Once the line containing "Inch pvc rain" is located, give it again exactly, together with each line that follows it to the end of the entries, and add nothing else.

**Stored entries:**
---------------
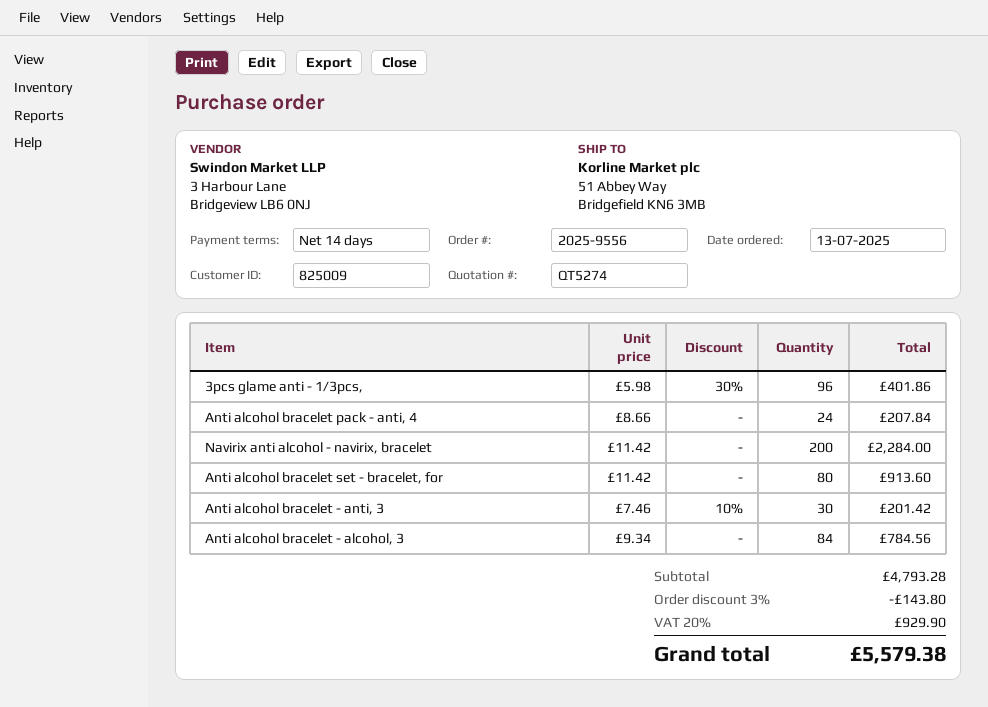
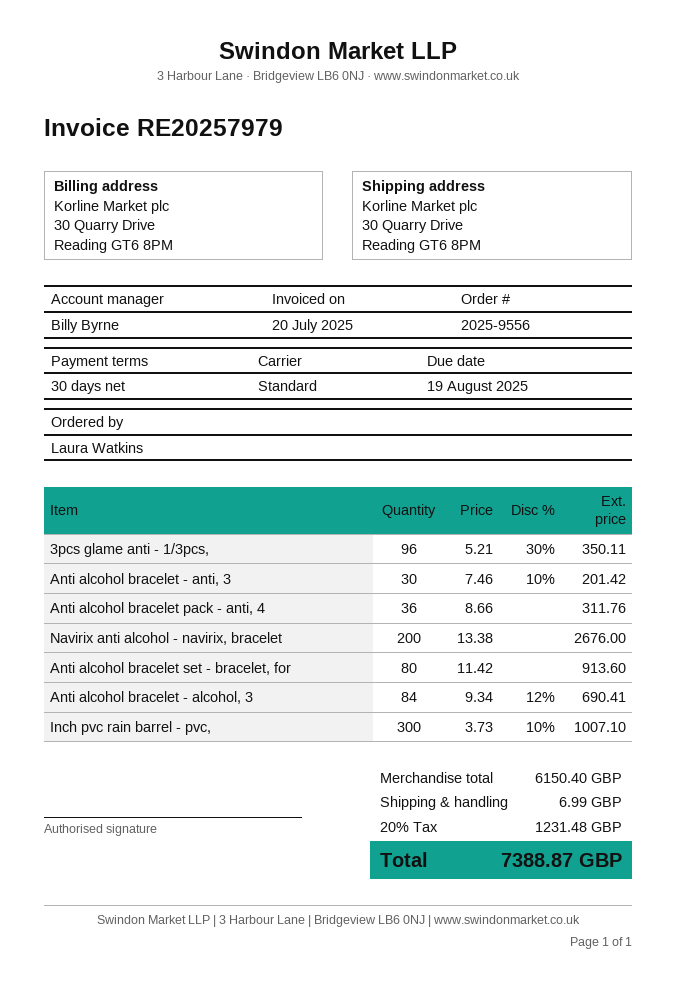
payment terms: 14 days -> 30 days
ship to: 51 Abbey Way, Bridgefield KN6 3MB -> 30 Quarry Drive, Reading GT6 8PM
3pcs glame anti - 1/3pcs,: 96 x 5.98 - 30% = 401.86 -> 96 x 5.21 - 30% = 350.11
Anti alcohol bracelet pack - anti, 4: 24 x 8.66 = 207.84 -> 36 x 8.66 = 311.76
Navirix anti alcohol - navirix, bracelet: 200 x 11.42 = 2284.00 -> 200 x 13.38 = 2676.00
Anti alcohol bracelet - alcohol, 3: 84 x 9.34 = 784.56 -> 84 x 9.34 - 12% = 690.41
Inch pvc rain barrel - pvc,: none -> 300 x 3.73 - 10% = 1007.10
subtotal: 4793.28 -> 6150.40
discount: 3% = 143.80 -> none
shipping: none -> 6.99
tax: 20% = 929.90 -> 20% = 1231.48
total: 5579.38 -> 7388.87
---------------
**Worked solution:**
Inch pvc rain barrel - pvc,: none -> 300 x 3.73 - 10% = 1007.10
subtotal: 4793.28 -> 6150.40
discount: 3% = 143.80 -> none
shipping: none -> 6.99
tax: 20% = 929.90 -> 20% = 1231.48
total: 5579.38 -> 7388.87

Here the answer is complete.